* * * * *
And so she died. A week or two more of pain and suffering, and she was at rest. And that was the ending of Ellen Adair--one of the sweetest girls this world has ever known.
[CHAPTER IV.]
CONCLUSION
The genial spring gave place to a hot summer; and summer, in its turn, was giving place to autumn. There is little to record of the interval.
Dallory, as regards North Inlet, was no longer crowded. The poor workmen, with their wives and families, had for the most part drifted away from it; some few were emigrating, some had brought themselves to accepting that last and hated refuge, the workhouse; and they seemed likely, so far as present prospects looked, to be permanent recipients of its hospitality.
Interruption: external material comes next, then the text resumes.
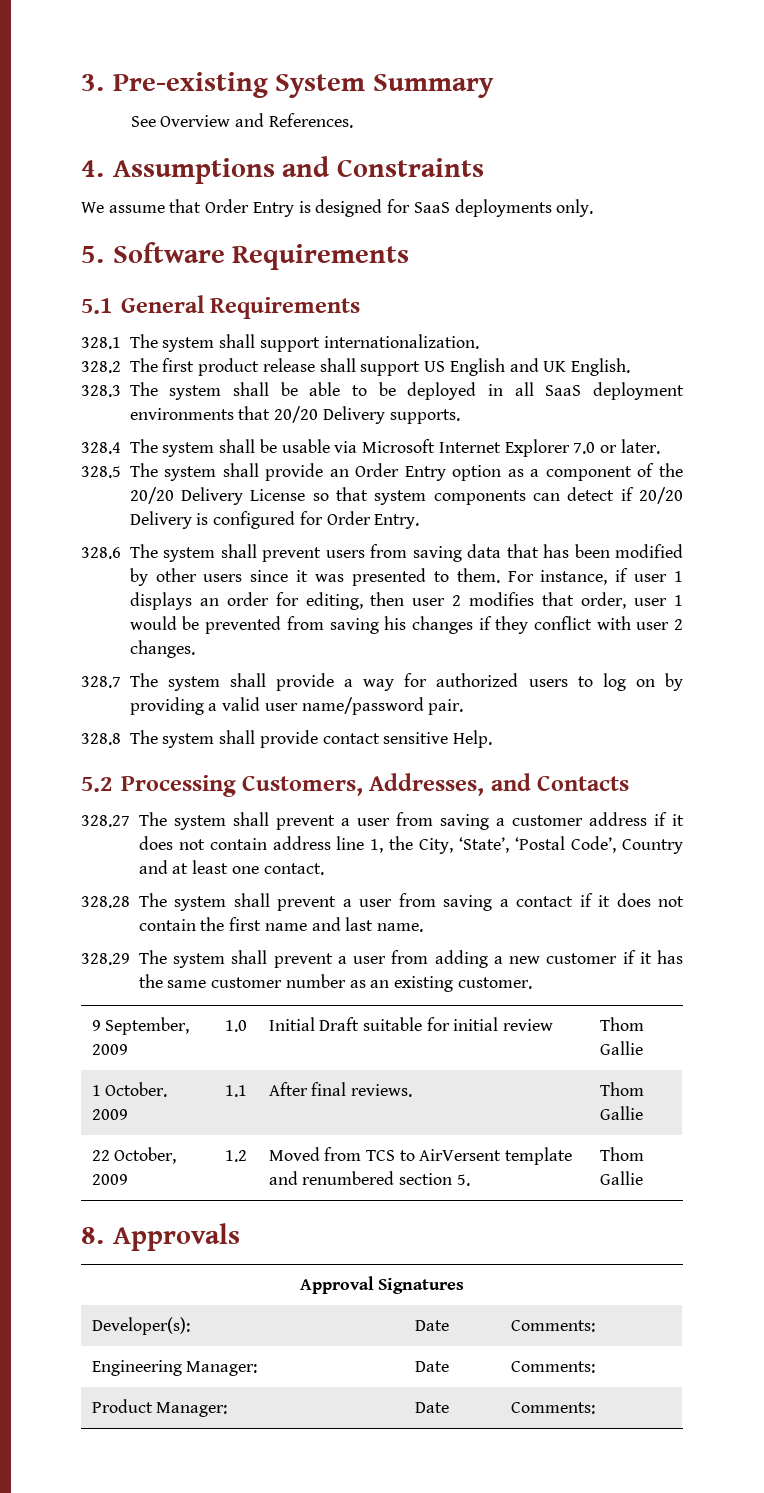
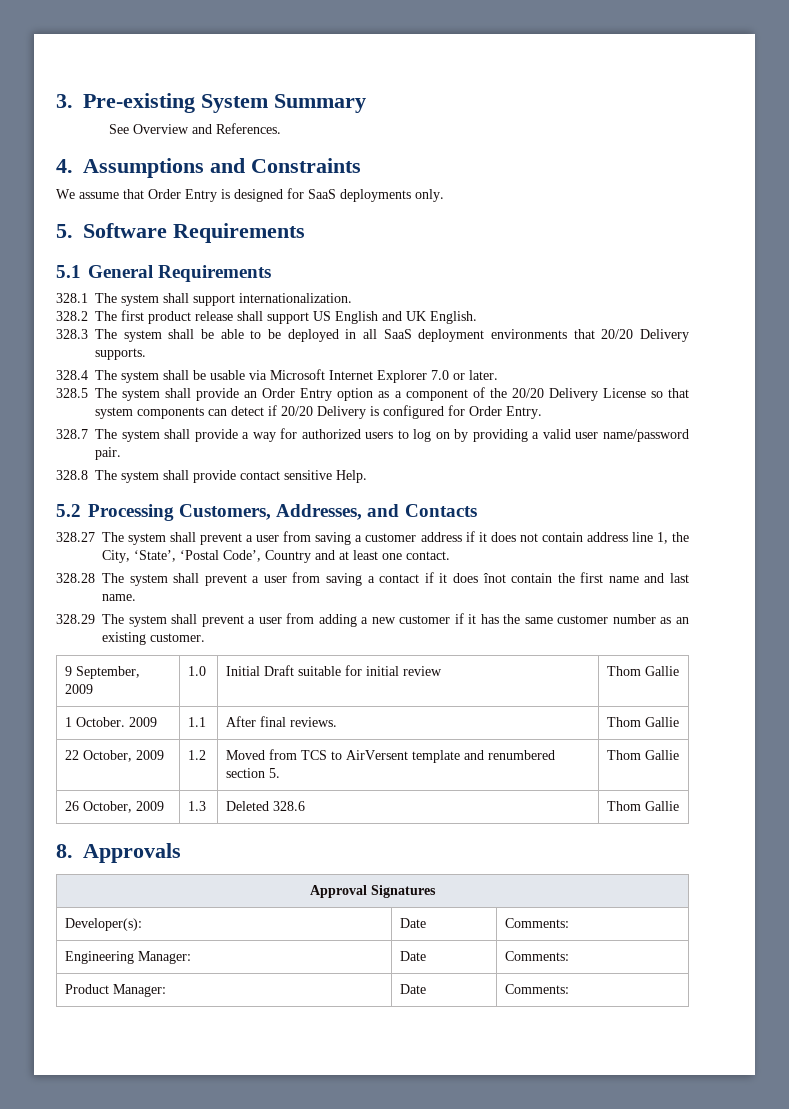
- 328.6 The system shall prevent users from saving data that has been modified by other users since it was presented to them. For instance, if user 1 displays an order for editing, then user 2 modifies that order, user 1 would be prevented from saving his changes if they conflict with user 2 changes.
- 328.28 The system shall prevent a user from saving a contact if it does not contain the first name and last name.
+ 328.28 The system shall prevent a user from saving a contact if it does înot contain the first name and last name.
+ 26 October, 2009 | 1.3 | Deleted 328.6 | Thom Gallie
The greater portion, however, had wandered away to different parts of the country, seeking for that employment they could no longer find in their native place. Poole and the other conspirators had been tried at the March assizes. Richard North pleaded earnestly for a lenient sentence: and he was listened to. Poole received a term of penal servitude, shorter than it would otherwise have been, and the others hard labour. One and all, including Mr. Poole, declared that they would not willingly have injured Richard North.
So, what with one thing and another, North Inlet had too much empty space in it, and was now at peace. There was no longer any need of special policemen. As to Richard, he was going on steadily and quietly; progressing a little, though not very much. Five or six men had been added to his number, of whom Ketler was one; Ketler having, as Jelly said, come to his senses. But the works would never be what they had been. For one thing, Richard had no capital; and if he had, perhaps he might not now have cared to embark it in this manner. Provided he could gain a sufficient income for expenses, and so employ his time and energies, it was all he asked.
Madam lived permanently abroad. Mr. North--Richard in reality--allowed her two hundred a-year; her son Arthur two; Sir Nash two. Six hundred a-year; but it was pretty plainly intimated to madam that this income was only guaranteed so long as she kept herself aloof from them. Madam retorted that she liked the Continent too well to leave it for disagreeable old England.
Matilda North had married a French count, whom they had met at Baden-Baden. She, herself, made the announcement to her stepbrother Arthur in a self-possessed letter, telling him that as the count's fortune was not equal to his merits, she should depend upon Arthur to assist them yearly. Sidney North had also married. Tired, possibly, with his most uncertain existence, finding supplies from home were now the exception rather than the rule, and not daring to show his face on English soil to entreat for more, Mr. Sidney North entered into the bonds of matrimony with a wealthy American dame a few years older than himself; the widow of a great man who had made his fortune by the oil springs. It was to be hoped he would keep himself straight now.
And Mr. North, feeling that he was freed from madam, was happy as a prince, and confidentially told people that he thought he was growing young again. Bessy wrote to him weekly; pleasant, happy letters. She liked her home in the new world very much indeed; and she said Oliver seemed not to have a single care. The new firm, Jones and Rane, had more patients than they could attend to, and all things were well with them. In short, Dr. and Mrs. Rane were evidently both prosperous and happy. No one was more pleased to know this than Mrs. Gass. She flourished; and her beaming face was more beaming than ever when seen abroad, setting the wives of Richard North's workmen to rights, or looking out from behind her geraniums.